Butler non nega completamente all'uomo la
possibilità di una conoscenza, sia pure
molto circoscritta: sostiene che siamo in grado di
cogliere qualcosa a proposito dei disegni
della provvidenza partendo dalla considerazione
delle cause finali, e del merito e
del demerito personali che ciascuno di
noi può vedere. Questo genere di
consapevolezza è sufficiente per sostenere
la tradizione religiosa e farci praticare
la virtù; eppure, nonostante ciò, il sistema
generale dell'universo, nella sua immensità,
oltrepassa i limiti della nostra ragione.
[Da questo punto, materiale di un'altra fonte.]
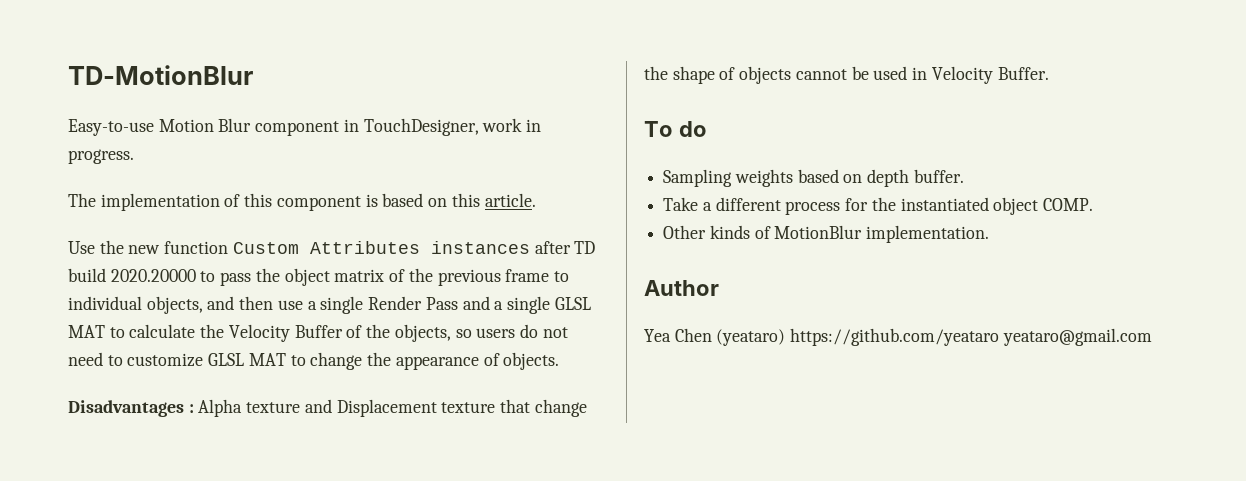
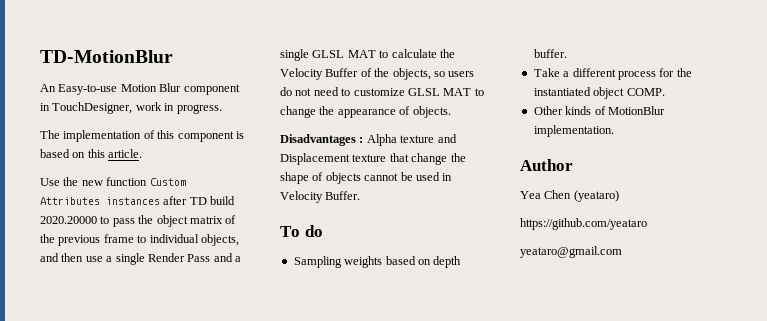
(253, 75) none -> [40,84,56,92] An
(786, 337) none -> (619, 196) //
(1000, 337) none -> (647, 224) //

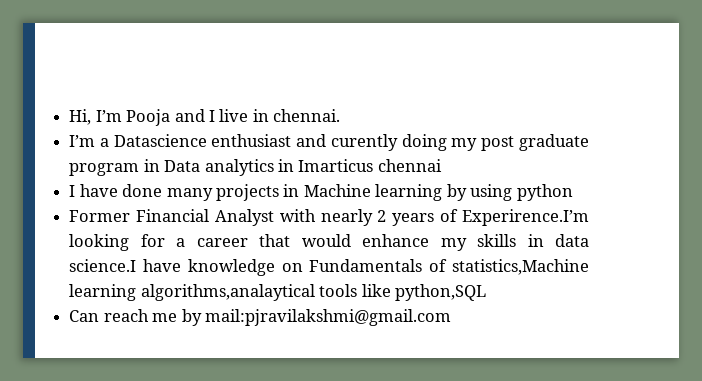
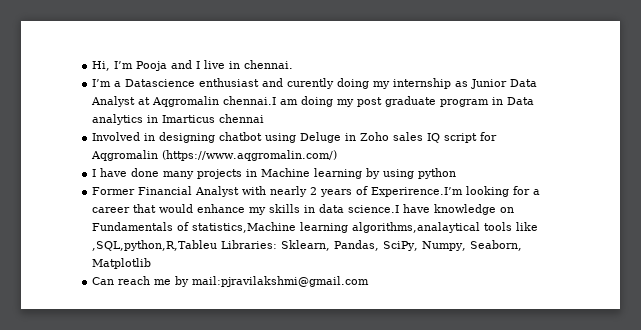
(478, 144) none -> [393,78,538,89] [91,96,355,107] internship as Junior Data Analyst at Aqgromalin chennai.I am doing my
(442, 165) none -> [92,132,498,143] [91,150,338,161] // Involved in designing chatbot using Deluge in Zoho sales IQ script for Aqgromalin (https://www.aqgromalin.com/)
[394,284,486,301] python,SQL -> [92,240,523,251] [92,258,152,269] ,SQL,python,R,Tableu Libraries: Sklearn, Pandas, SciPy, Numpy, Seaborn, Matplotlib

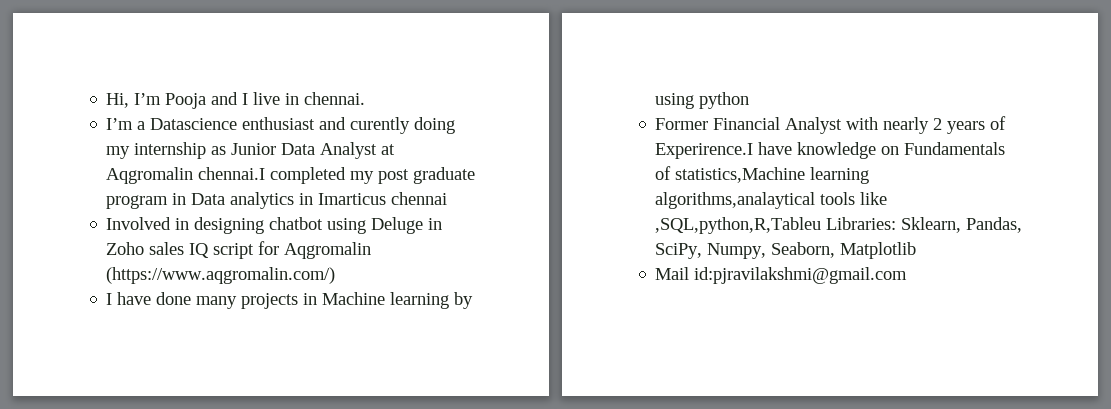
[280,96,334,107] am doing -> [270,167,347,184] completed
[371,186,541,197] [92,204,400,215] Experirence.I’m looking for a career that would enhance my skills in data science.I -> [655,143,754,159] Experirence.I
[92,276,370,287] Can reach me by mail:pjravilakshmi@gmail.com -> [655,267,908,284] Mail id:pjravilakshmi@gmail.com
Secondo Butler, il mistero che nasconde Dio
alla comprensione degli uomini può
dipendere da motivi ben precisi, che la
divinità stessa non intende svelarci. Scrive
infatti il filosofo inglese:
"L'Onnipotente può circondarsi di nubi e di oscurità per ragioni e propositi di cui non abbiamo la minima immagine o idea".
Butler ritiene che
la nostra ignoranza sia "la risposta
appropriata a molte questioni che sono
denominate obiezioni contro la religione, in
particolare a quelle che sorgono alle
apparenze di male e di irregolarità
nella costituzione della natura e nel governo
del mondo". Consapevoli dei limiti
della nostra razionalità, dobbiamo allora
applicarci soltanto a quello che non
eccede i suoi ristretti confini.
Butler si pone poi il problema dei
fondamenti dell'etica, affermando, in tal senso,
il valore normativo della coscienza. Questa
è una facoltà del tutto naturale nell'uomo,
una facoltà grazie alla quale è possibile
l'agire morale. La coscienza
viene definita come un "principio
superiore di riflessione" presente in
ognuno di noi, un principio in grado
di stabilire che alcune azioni sono
giuste ed altre sbagliate. Questo accade
perché la coscienza "opera una
distinzione tra i principi interiori del
suo cuore, così come tra le sue
azioni esteriori", introducendo un giudizio
tra sé ed esse. D'altra parte, la coscienza
può anche essere intesa come la voce
naturale di Dio presente in noi, una
voce che, mentre rivela gli innegabili
limiti dell'uomo, nello stesso tempo ne
scopre l'inesorabile vocazione soprannaturale.